I'm looking for transform the following code into parallel execution :
urls = ['http://example1.org', 'http://example2.org', '...']
def getResults(urls):
results = {}
for url in urls:
results[url] = getResult(url)
return results
def getResult(url):
return get(url).json()
Here is what I've tried:
urls = ['http://example1.org', 'http://example2.org', '...']
def getResults(urls):
return asyncio.gather((getResult(url)) for url in urls)
async def getResult(url):
return await get(url).json()
Am I on the right track ? What's the correct way to use async/await with python 3?
Thanks
1.)
getResults
function needs to be async function as well because you need to await
asyncio.gather()
2.)
asyncio.gather
accepts individual coroutines as arguments not an iterable (specifically generator in your case) so you need to pass them separately
async def getResults(urls):
return await asyncio.gather(*(getResult(url) for url in urls))
Also what is the
get
function you use in your
getResult
? You need to make sure that you use asynchronous requests - for that you can use library like
aiohttp
->
https://docs.aiohttp.org/en/stable/clien...-a-request or
httpx
->
https://www.python-httpx.org/async/, otherwise it will all run synchronously
And last thing, you need to run the code, f.e. by adding this at the end:
if __name__ == '__main__':
asyncio.run(getResults(urls))
Thanks for your reply and sorry for the late response.
I have some questions:
- is it possible to make it such that all the asynchronous stuff occurs in the getResults() function, such that I don't need to call it with asyncio.run (in other words 'put' asyncio.run inside the getResults()) ?
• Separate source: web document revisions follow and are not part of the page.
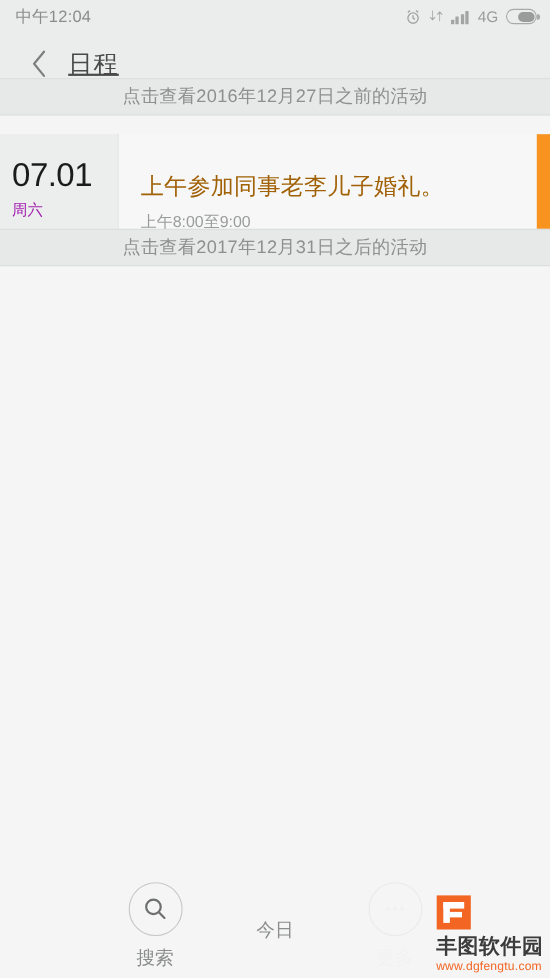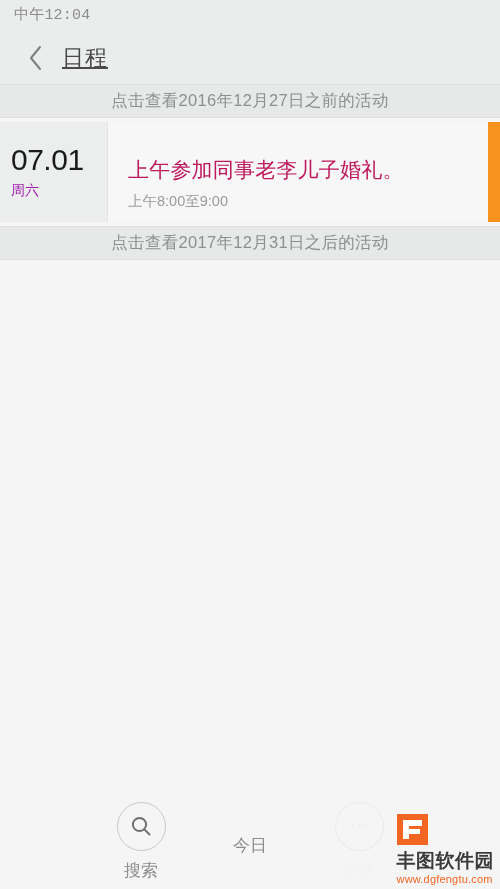"中午12:04" .status-bar { font-family: Liberation Mono, monospace -> none }
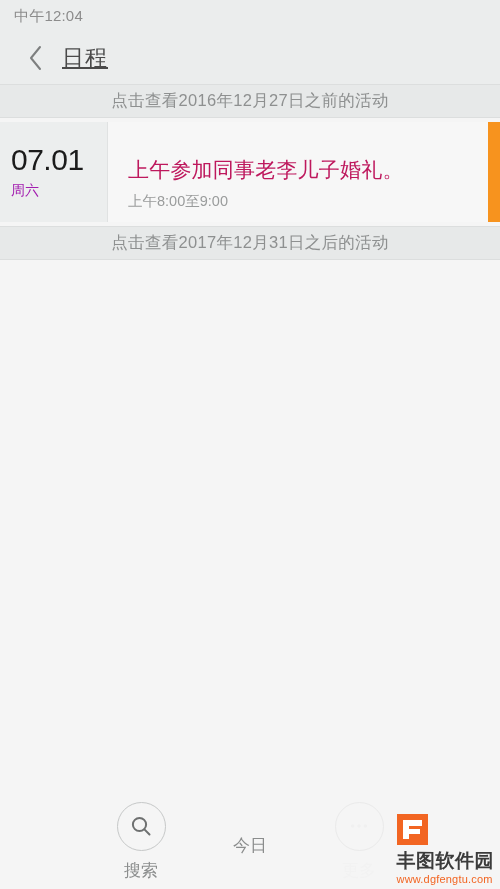"4G" div.status-icons { html: none -> <div> <span> <svg> <circle></circle> <path></path> <path></path> <path></path> </svg> </span> <span> <svg> <path></path> <path></path> </svg> </span> <span> <i></i> <i></i> <i></i> <i></i> </span> <span>4G</span> <span> <span></span> </span> </div> }
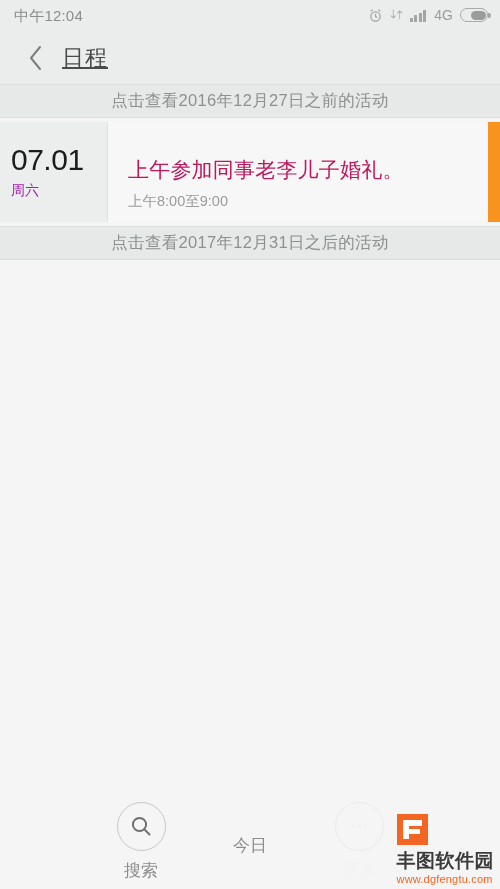"点击查看2016年12月27日之前的活动" .banner-top { top: 84px -> 71px }
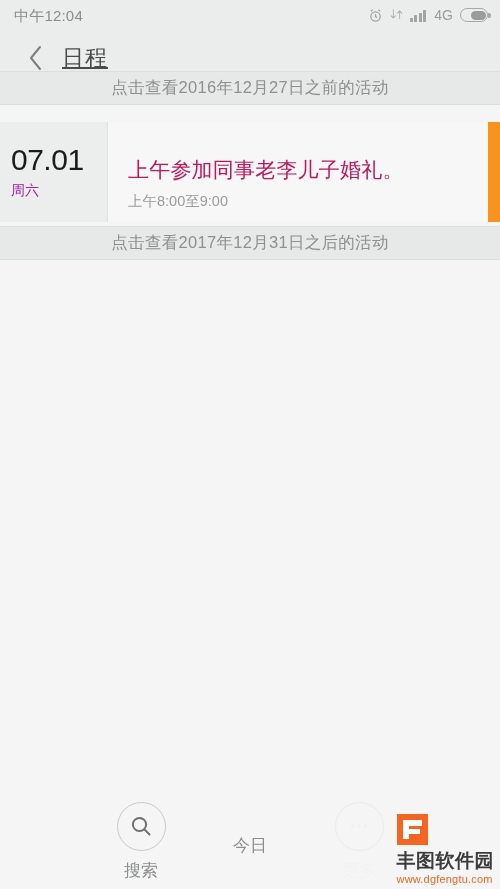"上午参加同事老李儿子婚礼。" .event-title { color: #be185d -> #a16207 }
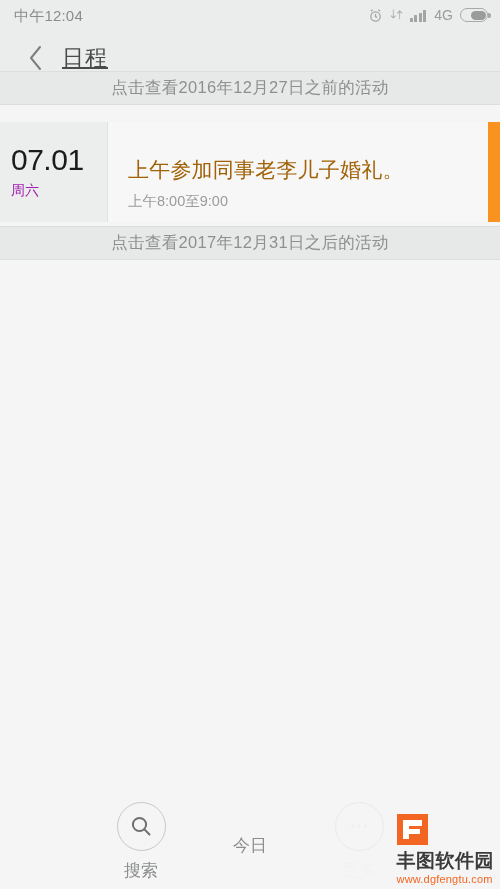"点击查看2017年12月31日之后的活动" .banner-bottom { top: 226px -> 208px }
- I wanted to return a dictionary of url -> result (see my synchronous version), how to achieve that ?
- I'm using the get from requests. How bad would it be not to use aiohttp ? Does the 'thread split' not occur before the get is called? In other words, I thought I was making a sync get but in a sort of separate thread, so I thought it wouldn't be significant. If I'm wrong, can you please give me the version with aiohttp ?
Thank you very much
It doesn't seem I can edit so let me add another post to clarify the first question of my previous post:
- I want to have the same 'API' as before, which is just getResults() without having to change the rest of the code.
- However this time I want getResults() to run the http requests in parallel, and then wait for all the requests to be finished and return them as a dictionary of results.
1.) Yes it's possible, you can just call the
asyncio.run
in
getResults
but you will have to move the
asyncio.gather
to a new coroutine
2.) Let's say your new
getResult
function will look something like this:
async def get_url_result(url):
response = await asynchronous_get_request(url) # not an actual working code
return response
then response will be a some kind of
Response
object which will have
url
attribute and the actual response that you can then use to update your dictionary with
3.)
requests
is a blocking library, which would make the whole point of using asyncio in your case pointless. There is actually no "thread split", asyncio runs only in one thread and it runs concurrently and not in parallel. What happens when you use non-blocking call in this case, is that when a request is made, while it waits for response, it gives back control to the event loop, so other coroutines that are scheduled on it, can be run. There is a nice explanation on real python ->
https://realpython.com/async-io-python/
Regarding an example for aiohttp, there is a really simple one in the link I sent you:
async with aiohttp.ClientSession() as session:
async with session.get('http://httpbin.org/get') as resp:
print(resp.status)
print(await resp.text())
It would be good if you'll try to do it on your own, post your experiments and I'll help
I sure would love to post my experiments, but I'm really struggling to put it all together. I don't even know where to start. What I want seems fairly simple (just by looking at the sync version), and I'm new to python so I'm really in pain to make all of this work. In the end I just want a async getResults() function that can be called from elsewhere just as if it were a sync getResults().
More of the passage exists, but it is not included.